§ **DIRECTIONS**
Go through the material below and copy all lines with "color".

§ **DATA FOR REVIEW**
- - - -

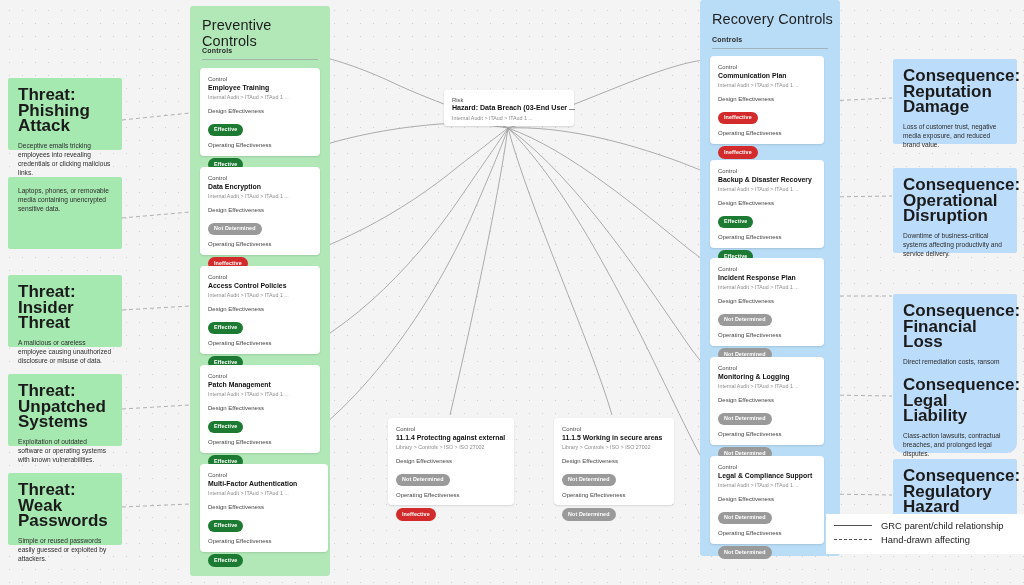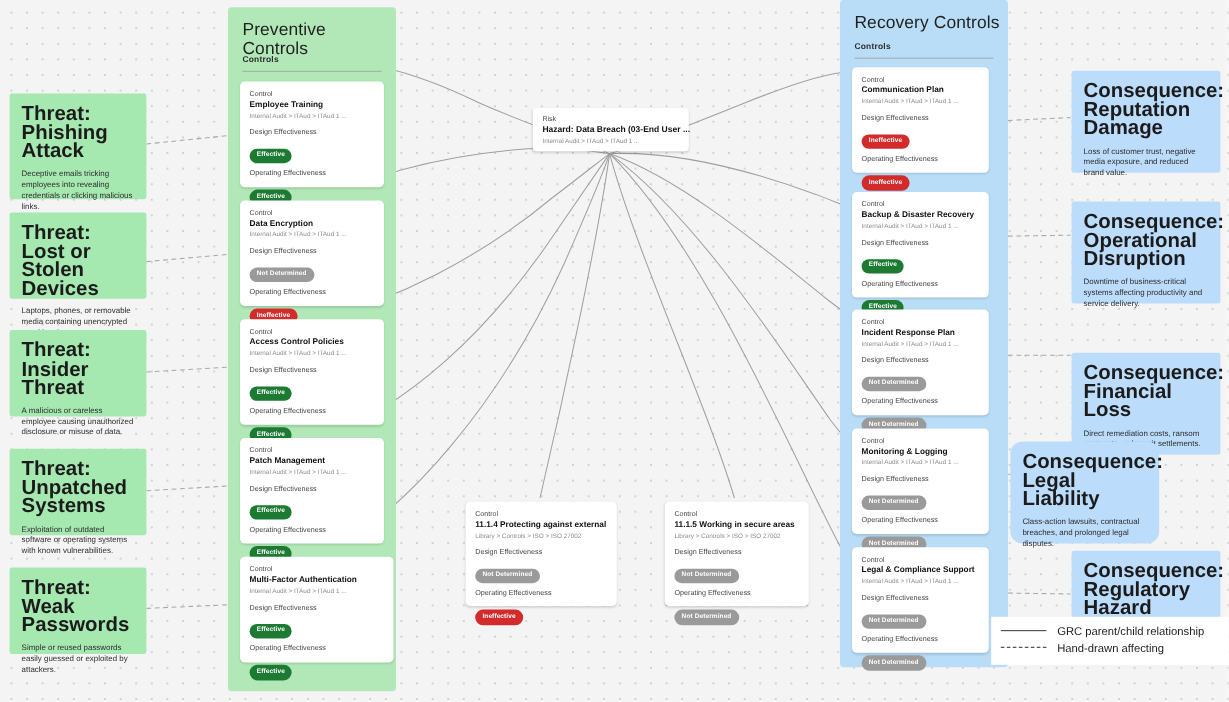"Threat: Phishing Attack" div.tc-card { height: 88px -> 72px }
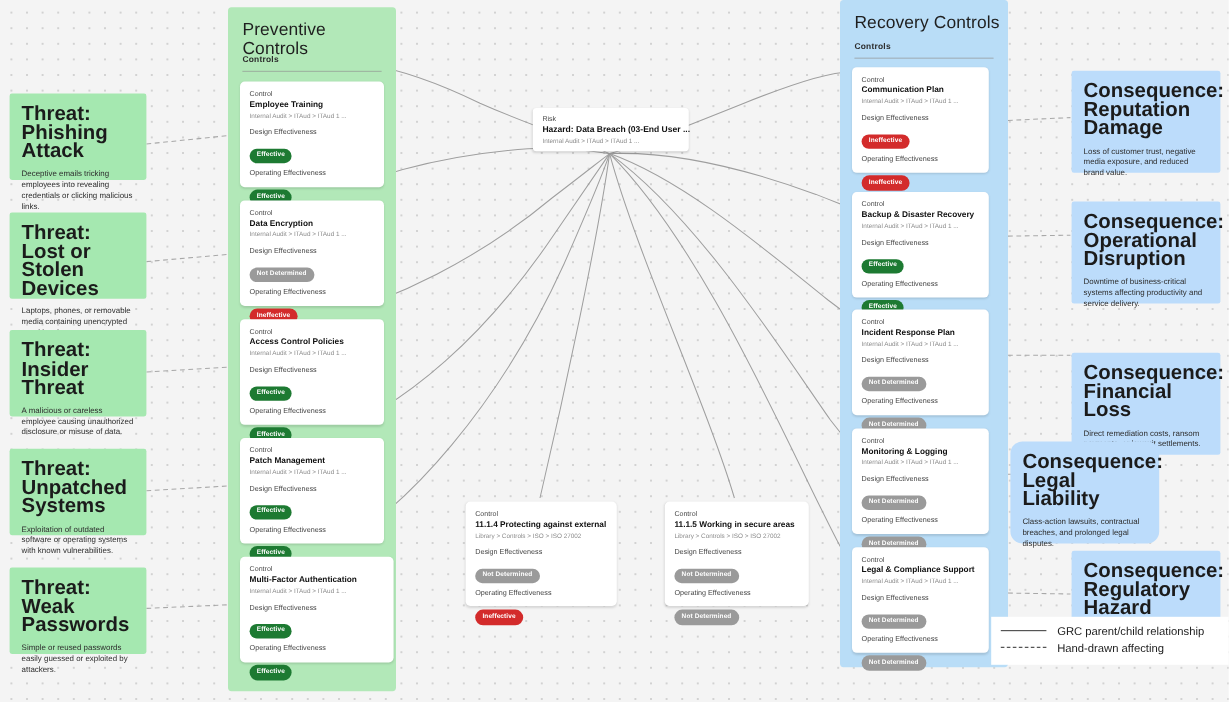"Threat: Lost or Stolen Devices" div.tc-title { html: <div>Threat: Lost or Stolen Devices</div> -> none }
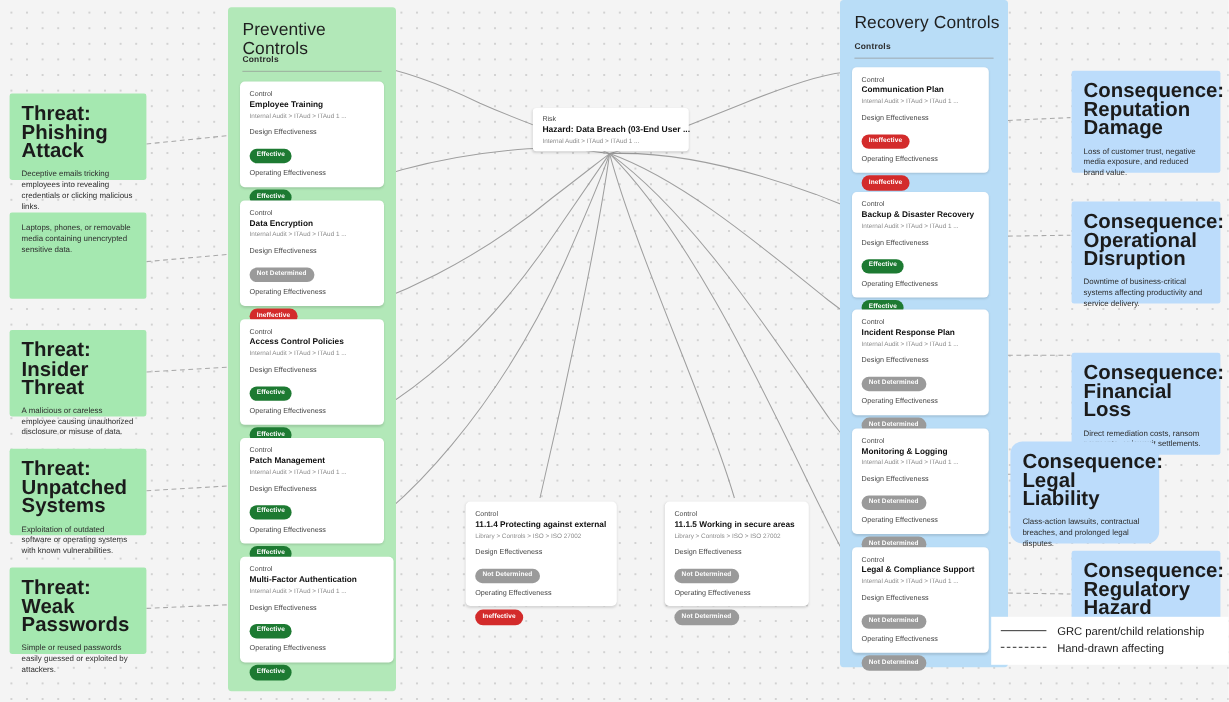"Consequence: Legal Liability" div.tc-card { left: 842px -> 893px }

- - - -

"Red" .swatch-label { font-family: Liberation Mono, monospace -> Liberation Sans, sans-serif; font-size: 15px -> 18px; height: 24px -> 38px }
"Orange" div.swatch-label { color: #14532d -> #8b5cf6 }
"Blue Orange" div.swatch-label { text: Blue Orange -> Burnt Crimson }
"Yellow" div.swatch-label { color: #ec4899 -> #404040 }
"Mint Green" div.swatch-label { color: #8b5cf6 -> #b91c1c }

- - - -

§ **OUTPUT FOR THIS EXERCISE**
"Orange" div.swatch-label { color: #14532d -> #8b5cf6 }
"Yellow" div.swatch-label { color: #ec4899 -> #404040 }
"Mint Green" div.swatch-label { color: #8b5cf6 -> #b91c1c }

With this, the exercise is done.